La seguridad volvió a instalarse con fuerza en el centro de las preocupaciones ciudadanas. Así lo reflejó la encuesta Agenda Criteria difundida este 16 de agosto, en la que esta materia concentró el 28% de las menciones, ubicándose por encima de la salud pública, con 16%, y el empleo, con 15%.
El escenario coincide con una evaluación mayoritariamente negativa sobre el desempeño del Gobierno en el combate contra la delincuencia.
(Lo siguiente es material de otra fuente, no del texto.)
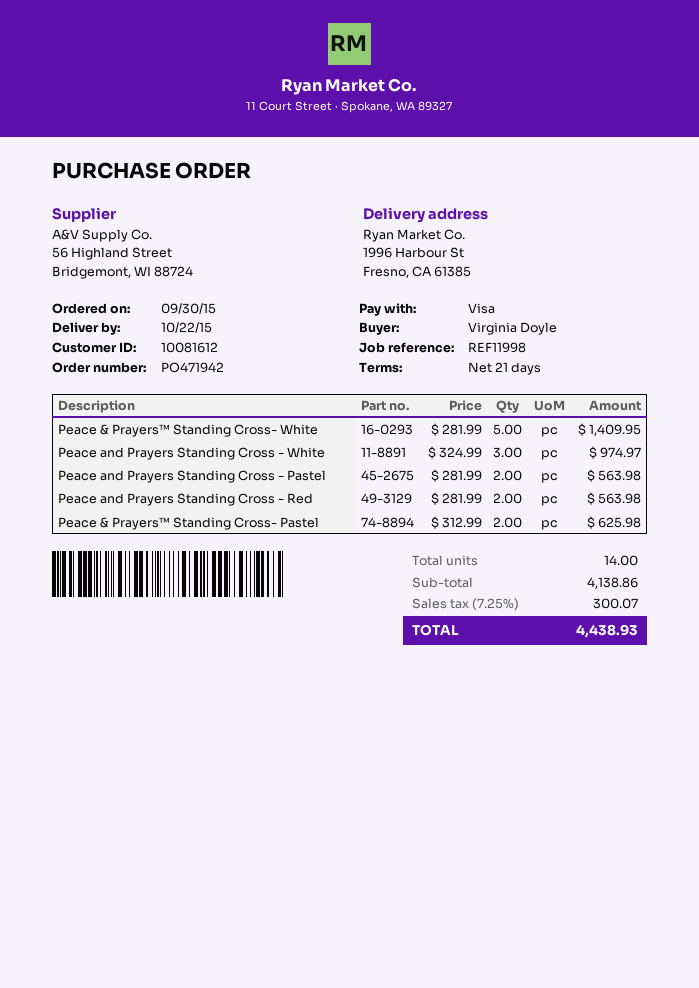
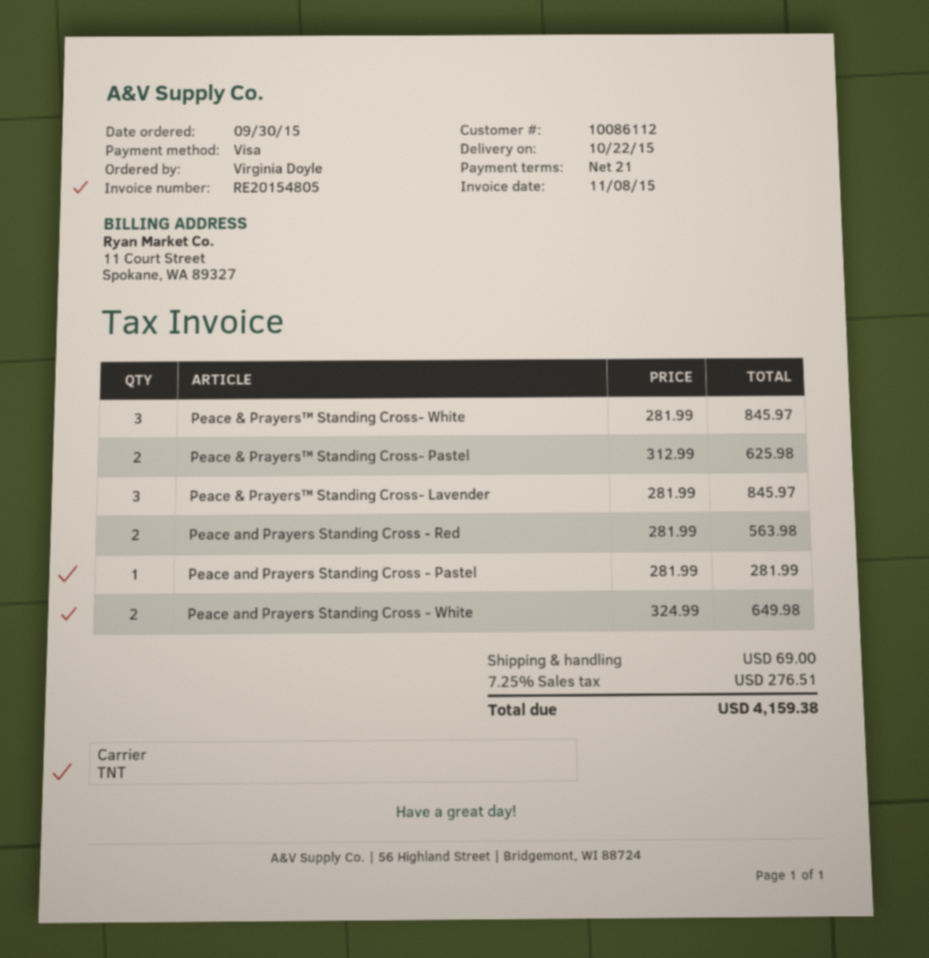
customer number: 10081612 -> 10086112
Peace & Prayers™ Standing Cross- White: 5 x 281.99 = 1409.95 -> 3 x 281.99 = 845.97
Peace and Prayers Standing Cross - White: 3 x 324.99 = 974.97 -> 2 x 324.99 = 649.98
Peace and Prayers Standing Cross - Pastel: 2 x 281.99 = 563.98 -> 1 x 281.99 = 281.99
Peace & Prayers™ Standing Cross- Lavender: none -> 3 x 281.99 = 845.97
shipping: none -> 69.00
tax: 7.25% = 300.07 -> 7.25% = 276.51
total: 4438.93 -> 4159.38

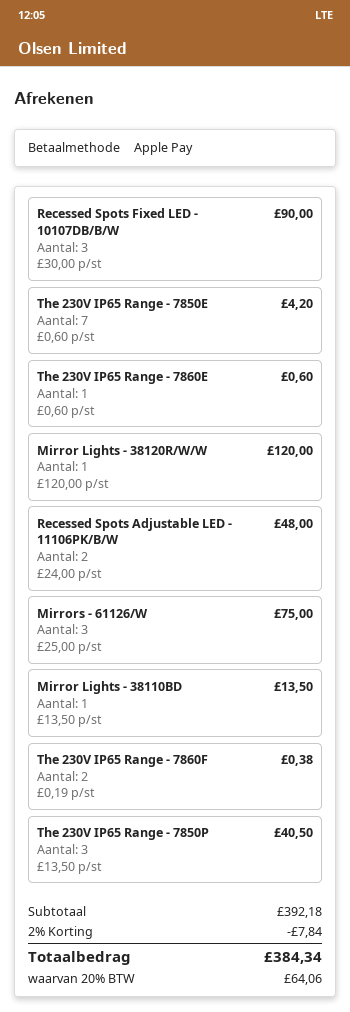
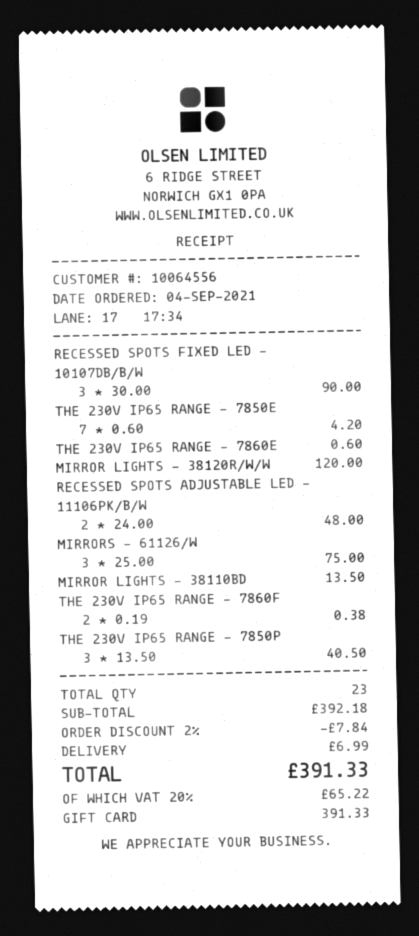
payment method: Apple Pay -> gift card
shipping: none -> 6.99
tax: 20% = 64.06 -> 20% = 65.22
total: 384.34 -> 391.33

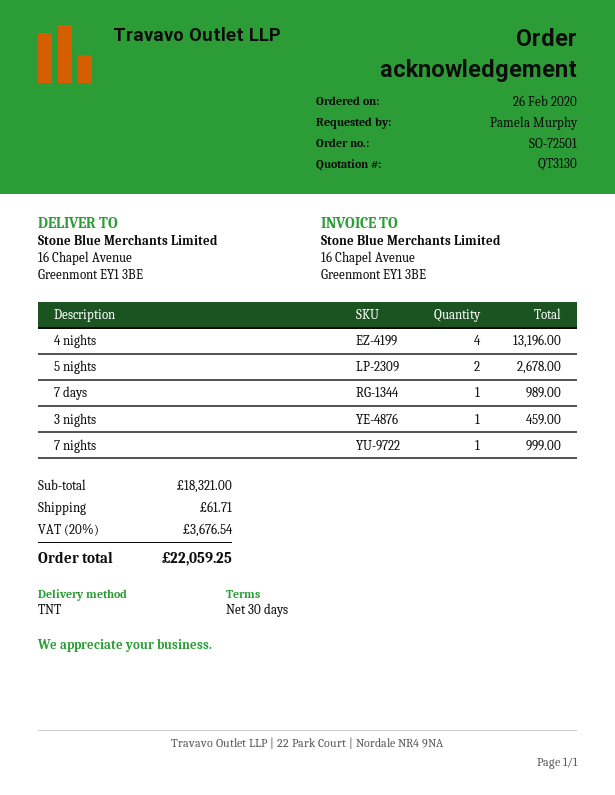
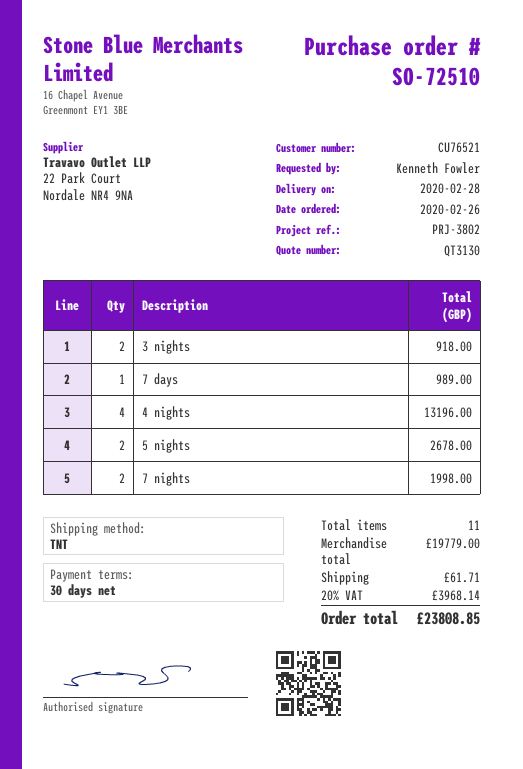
order number: SO-72501 -> SO-72510
ordered by: Pamela Murphy -> Kenneth Fowler
3 nights: 1 for 459.00 -> 2 for 918.00
7 nights: 1 for 999.00 -> 2 for 1998.00
subtotal: 18321.00 -> 19779.00
tax: 20% = 3676.54 -> 20% = 3968.14
total: 22059.25 -> 23808.85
De acuerdo con el estudio, un 54% de los encuestados considera que la gestión en seguridad ha sido peor de lo que esperaba, mientras que solo un 19% sostiene que ha sido mejor de lo previsto.
En cuanto a la evaluación general del mandatario, el presidente José Antonio Kast registra un 35% de aprobación, mientras que su desaprobación se sitúa en 55%.
El sondeo también abordó a quiénes atribuyen los ciudadanos la responsabilidad por la actual situación de seguridad. Un 35% considera que responde a problemas heredados del gobierno anterior, un 32% estima que obedece a una combinación de factores y un 27% responsabiliza directamente a la actual administración.
Las respuestas presentan diferencias relevantes dependiendo de la identificación política de los encuestados. Entre quienes se ubican en la derecha, un 62% atribuye la situación a problemas heredados, mientras que entre quienes se identifican con la izquierda un 50% responsabiliza al actual Gobierno.
Otro de los resultados del estudio apunta a la disposición de la ciudadanía a privilegiar la seguridad por sobre determinadas libertades individuales. Un 73% manifestó que prioriza la seguridad incluso si ello implica ceder ciertas libertades, cifra que representa un incremento respecto del 68% registrado en 2022.
Esta posición se observa en los distintos sectores políticos, aunque con diferencias importantes: alcanza un 86% entre quienes se identifican con la derecha y disminuye a un 51% entre quienes se ubican en la izquierda.
Respecto de las acciones que debería impulsar el Ejecutivo, un 61% de los consultados señaló que prefiere que el Gobierno concentre sus esfuerzos en aprobar nuevas leyes para enfrentar la delincuencia, frente a un 30% que se inclina por priorizar la implementación de la legislación actualmente vigente.
La encuesta, además, registró altos niveles de respaldo a las distintas medidas de seguridad consultadas. Un 94% apoya aumentar las penas por reclutar menores para cometer delitos, aunque solo un 61% cree que esta medida efectivamente se cumplirá. El mismo nivel de respaldo, 94%, obtiene establecer la pertenencia a una organización criminal como delito con penas agravadas, mientras un 64% confía en su cumplimiento.
Por otra parte, el despliegue policial permanente en 50 barrios críticos obtiene un 90% de apoyo, pero solo un 55% cree que llegará a concretarse. La implementación de un régimen penitenciario especial para narcotraficantes alcanza un 84% de respaldo, frente a un 53% que estima que se cumplirá.
En materia fronteriza, un 82% respalda reforzar las fronteras mediante zanjas, drones y sistemas de monitoreo, aunque la expectativa de cumplimiento llega al 64%. Finalmente, un 75% apoya otorgar protección legal a policías y militares que actúen en legítima defensa, medida que registra un 69% de confianza respecto de su concreción.
De esta manera, los resultados muestran una brecha entre el amplio respaldo ciudadano a las medidas propuestas y las expectativas sobre su efectiva implementación. Mientras las iniciativas consultadas obtienen niveles de apoyo que fluctúan entre 75% y 94%, la proporción de quienes creen que se concretarán se mueve entre 53% y 69%.